Start of Block

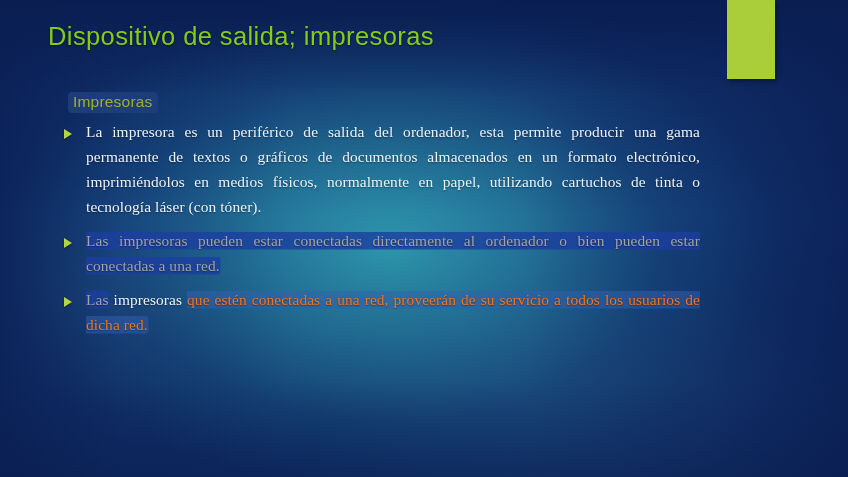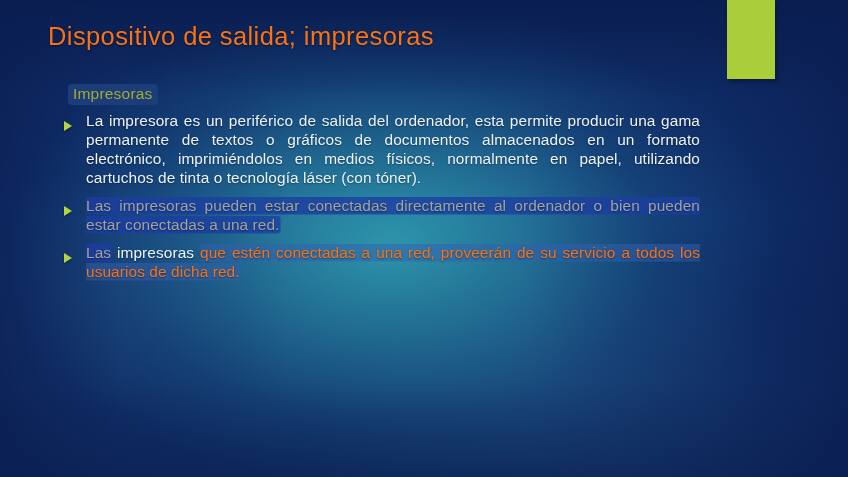--- a/index.html
+++ b/index.html
@@ -71,7 +71,7 @@
     position: absolute;
     left: 48px;
     top: 22px;
-    color: #f97316;
+    color: #84cc16;
     font-size: 25.5px;
     font-weight: 300;
     letter-spacing: 0.4px;

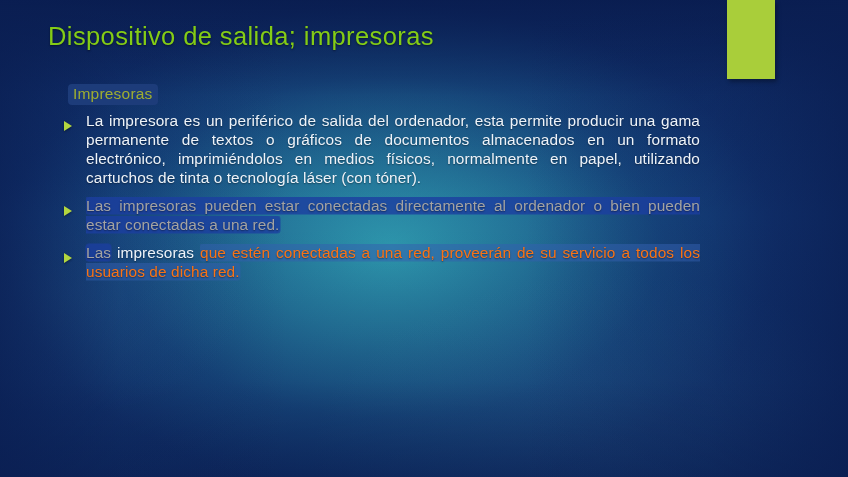--- a/index.html
+++ b/index.html
@@ -83,7 +83,7 @@
   #body {
     position: absolute;
     left: 64px;
-    top: 84px;
+    top: 92px;
     width: 636px;
   }
 

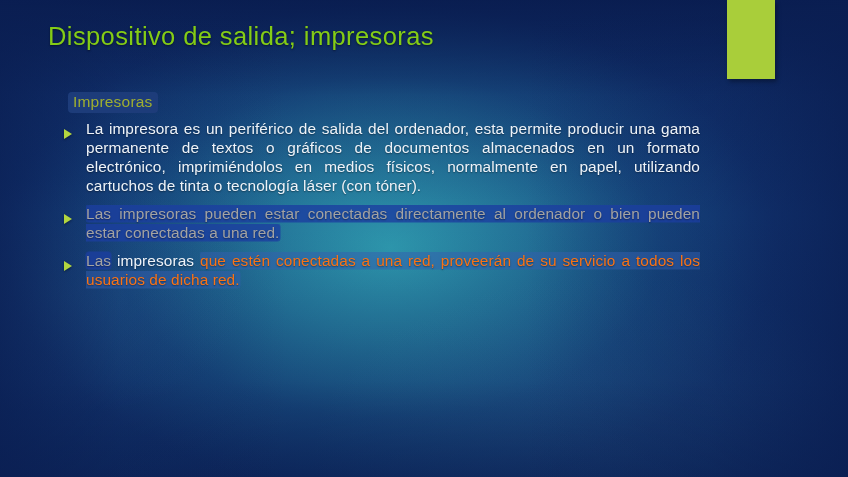--- a/index.html
+++ b/index.html
@@ -125,12 +125,13 @@
     flex: 1 1 auto;
     color: #eef3f9;
     font-size: 15.4px;
-    line-height: 19px;
+    line-height: 25px;
     font-weight: 400;
     letter-spacing: 0.1px;
     text-align: justify;
     text-justify: inter-word;
     text-shadow: 0 1px 1.5px rgba(0,0,0,0.40);
+    font-family: Liberation Serif, serif;
   }
   .bullet-text.last-full { text-align-last: left; }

End of Block

• Your assignment
Exact reproduction of the entries above is what's needed; images stay out.

• Expected output
--- a/index.html
+++ b/index.html
@@ -71,7 +71,7 @@
     position: absolute;
     left: 48px;
     top: 22px;
-    color: #f97316;
+    color: #84cc16;
     font-size: 25.5px;
     font-weight: 300;
     letter-spacing: 0.4px;

--- a/index.html
+++ b/index.html
@@ -83,7 +83,7 @@
   #body {
     position: absolute;
     left: 64px;
-    top: 84px;
+    top: 92px;
     width: 636px;
   }
 

--- a/index.html
+++ b/index.html
@@ -125,12 +125,13 @@
     flex: 1 1 auto;
     color: #eef3f9;
     font-size: 15.4px;
-    line-height: 19px;
+    line-height: 25px;
     font-weight: 400;
     letter-spacing: 0.1px;
     text-align: justify;
     text-justify: inter-word;
     text-shadow: 0 1px 1.5px rgba(0,0,0,0.40);
+    font-family: Liberation Serif, serif;
   }
   .bullet-text.last-full { text-align-last: left; }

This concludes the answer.